# circuit court costs



## section4 (13 Feb 2006)

hi, i appeared at circuit court on fri on a so called boundary dispute, the other side accussed me of a 4 year term of harrassment against them which  was totally untrue  but which the judge unfortunaltely believed. the boundary issue I was correct in and in fact the other side admitted trespassing on my side for 7 years so in effect I was correct in relation to the boundary issue but the judge  awarded damages of 1000 euros against me for the so called harrassment and said I had to pay the court costs. There was not one shred of evidence of this so called harassment, not one guard report and yet she still believed him. My solicitor did not turn up untill the proceedings had gone on for one hour, my barrister in my opinion did not use me or my witness to best effect and the judge was in my opinion completely bemused by the jargon in relation to the techinical terms of the land registry and terminology which the so called expert witnesses used. bottom line I have to pay a 1000 euros  to a man who lied and the court costs.. the court lasted about 2 hours. any one any idea what this will cost me.


----------



## Ravima (13 Feb 2006)

ballpark figure, you will not have any change out of €8000. You need to see your own solicitors asap to get a better idea.


----------



## section4 (13 Feb 2006)

ouch,  how do you come to that figure, this case was in donegal, I figure it would cost something like that, what annoys me is that this was a boundary dispute and the judge took cognisance of the nonsence he said about being harrassed and basically ignored the bounday issue.


----------



## Ravima (13 Feb 2006)

theres nothing certain in law, except expense.


----------



## Itchy (13 Feb 2006)

Appeal?


----------



## Kerak (13 Feb 2006)

I just had an abrirtraion hearing, the SC acting as abrititor took 12 weeks to give is deasion, the proces it self  took 9-1pm, he didnt award cost agaisnt us but didnt award them to us either, so I have 10k legal fees pending, for a JC , and maybe 10 letters.
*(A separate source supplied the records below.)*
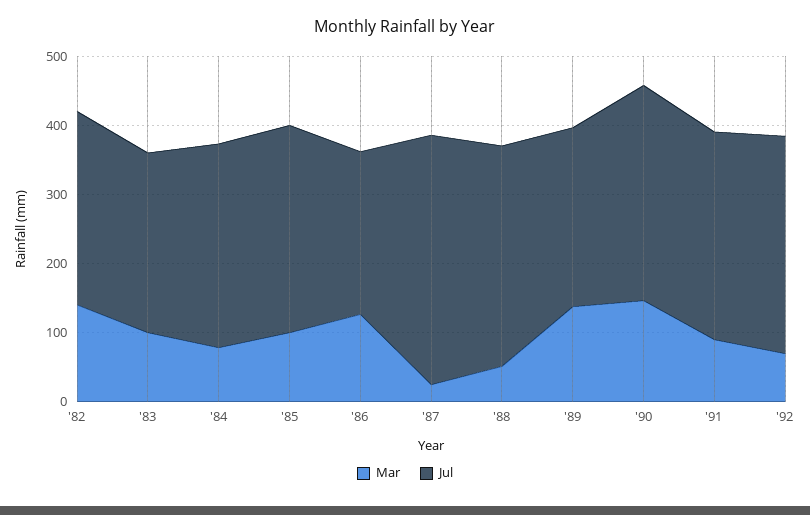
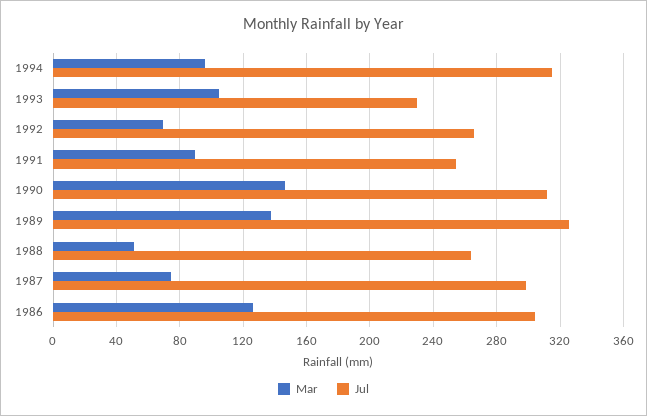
Mar, '82: 140 -> none
Jul, '82: 280 -> none
Mar, '83: 100 -> none
Jul, '83: 260 -> none
Mar, '84: 80 -> none
Jul, '84: 300 -> none
Mar, '85: 100 -> none
Jul, '85: 300 -> none
Jul, '86: 240 -> 305
Mar, '87: 20 -> 75
Jul, '87: 360 -> 300
Jul, '88: 320 -> 265
Jul, '89: 260 -> 325
Jul, '91: 300 -> 255
Jul, '92: 320 -> 265
Mar, 1994: none -> 95
Jul, 1994: none -> 315
Mar, 1993: none -> 105
Jul, 1993: none -> 230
of course im not a happy bunny, and the state body we took the abritration agaist has had 3  similar that I know of and has had an award of costs yet, so has cost tax payer 100k plus as they line up sc, jc and numerous solicitors aganist the  individual. ( even sent there witnesses on  sepcial courses to deal with the stress of it all!)  but when we challanged them to pay our costs we the solictitor was informally advised to feck off, or we woul dbe chasesed for the entire sum.
 oh well down to experience!


----------



## section4 (13 Feb 2006)

I know how you feel, the system is absurd in my opinioin. You have to brief a barrister about a situation that may have developed over years in an hour or so, there is no way they can be aware of all the facts..my barrister had been supplied with a lot of documentation which he could have used to discredit the other side but never used it. The whole system revolves around money, not justice.


----------